What you have to do: Find and copy the lines in the records beneath this task that contain the word "with".

Stored dataset items:
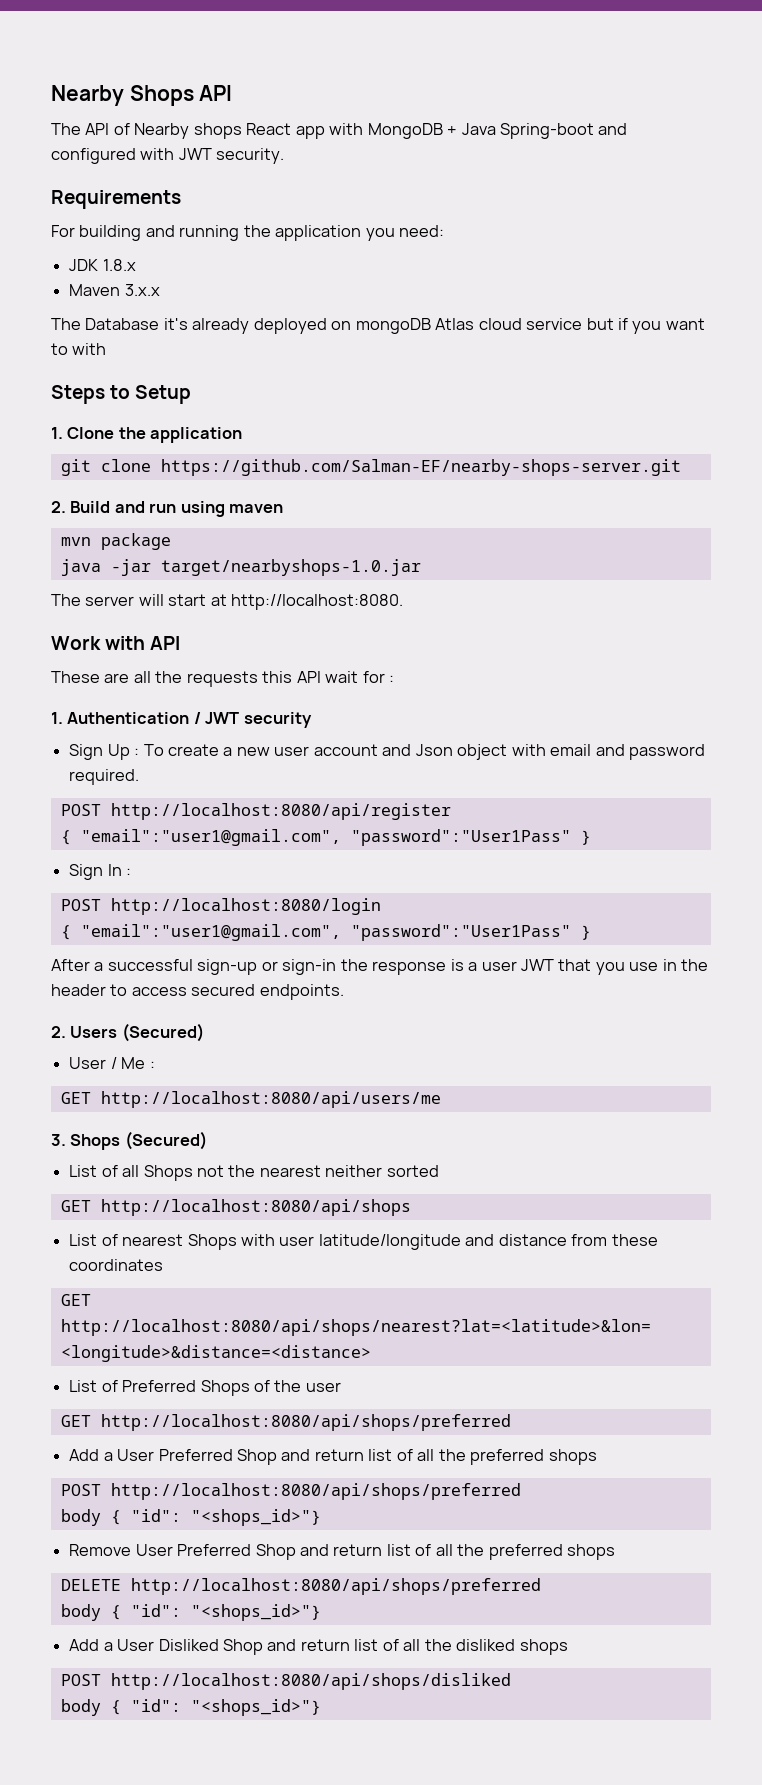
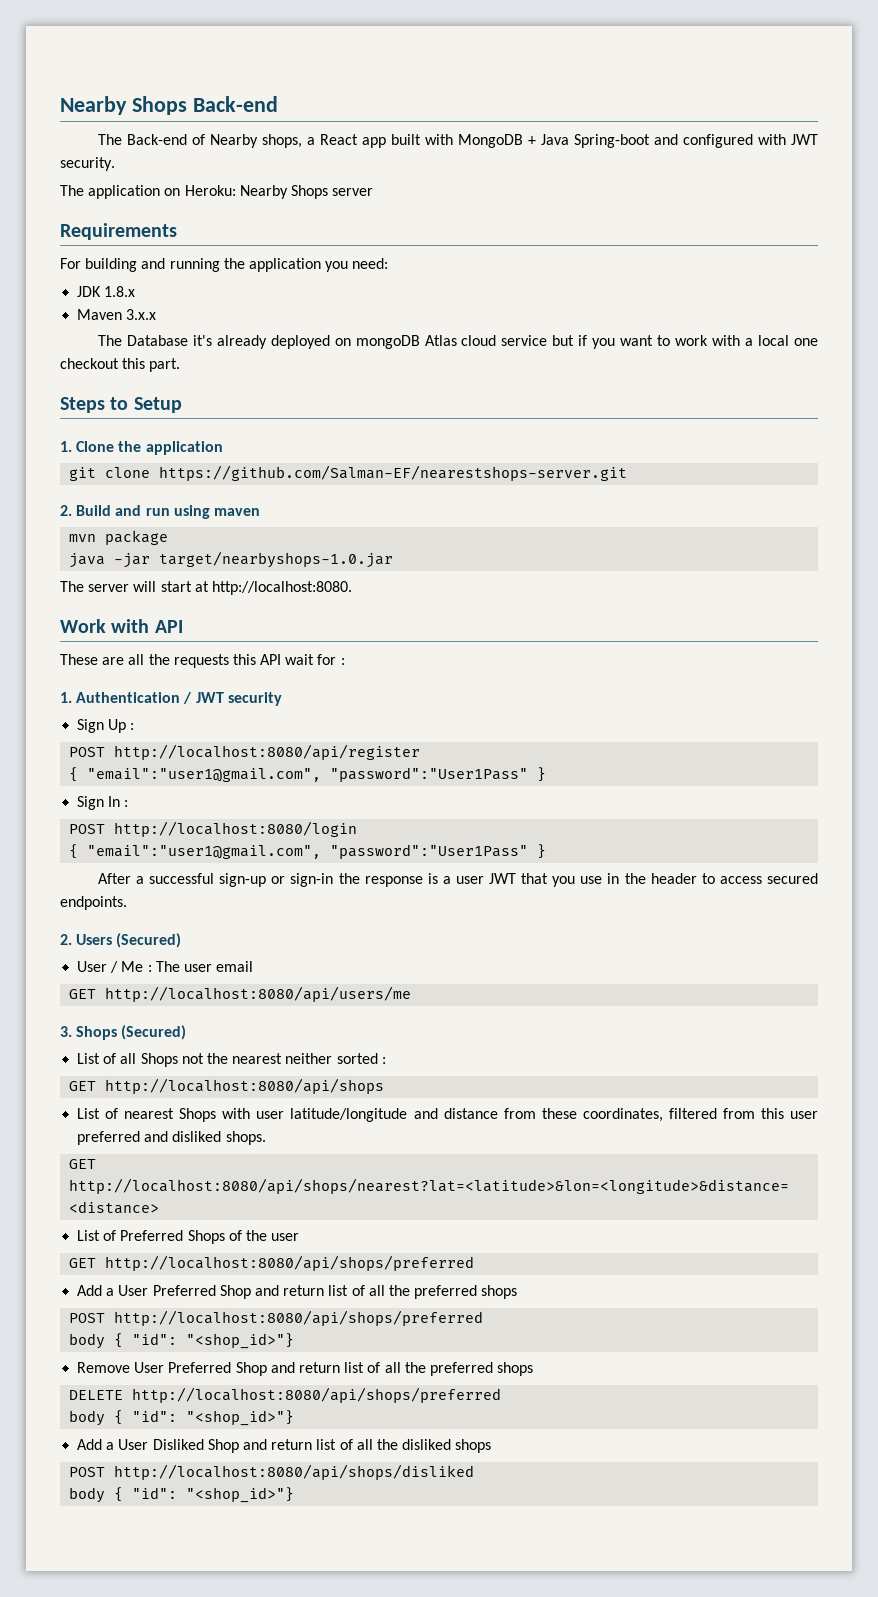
[51,85,233,106] [51,123,110,135] Nearby Shops API // The API -> [60,96,278,115] [97,134,187,145] Nearby Shops Back-end // The Back-end
[193,123,242,139] shops -> [261,134,315,148] shops, a
(325, 132) none -> [390,134,421,145] built
(285, 156) none -> [60,185,374,199] // The application on Heroku: Nearby Shops server
[72,343,107,355] with -> [675,335,818,346] [60,358,181,372] work with a local one checkout this part.
[160,459,681,476] https://github.com/Salman-EF/nearby-shops-server.git -> [159,465,628,481] https://github.com/Salman-EF/nearestshops-server.git
[143,744,705,760] [69,769,140,785] To create a new user account and Json object with email and password required. -> (135, 726) none
(155, 1065) none -> [155,961,254,972] The user email
(439, 1171) none -> [381,1057,386,1064] :
[69,1259,164,1271] coordinates -> [582,1108,818,1122] [77,1131,266,1145] coordinates, filtered from this user preferred and disliked shops.
[190,1509,321,1526] "<shops_id>"} -> [186,1333,295,1349] "<shop_id>"}
[190,1604,321,1621] "<shops_id>"} -> [186,1410,295,1426] "<shop_id>"}
[190,1699,321,1716] "<shops_id>"} -> [186,1487,295,1503] "<shop_id>"}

Answer for the task:
[72,343,107,355] with -> [675,335,818,346] [60,358,181,372] work with a local one checkout this part.
[143,744,705,760] [69,769,140,785] To create a new user account and Json object with email and password required. -> (135, 726) none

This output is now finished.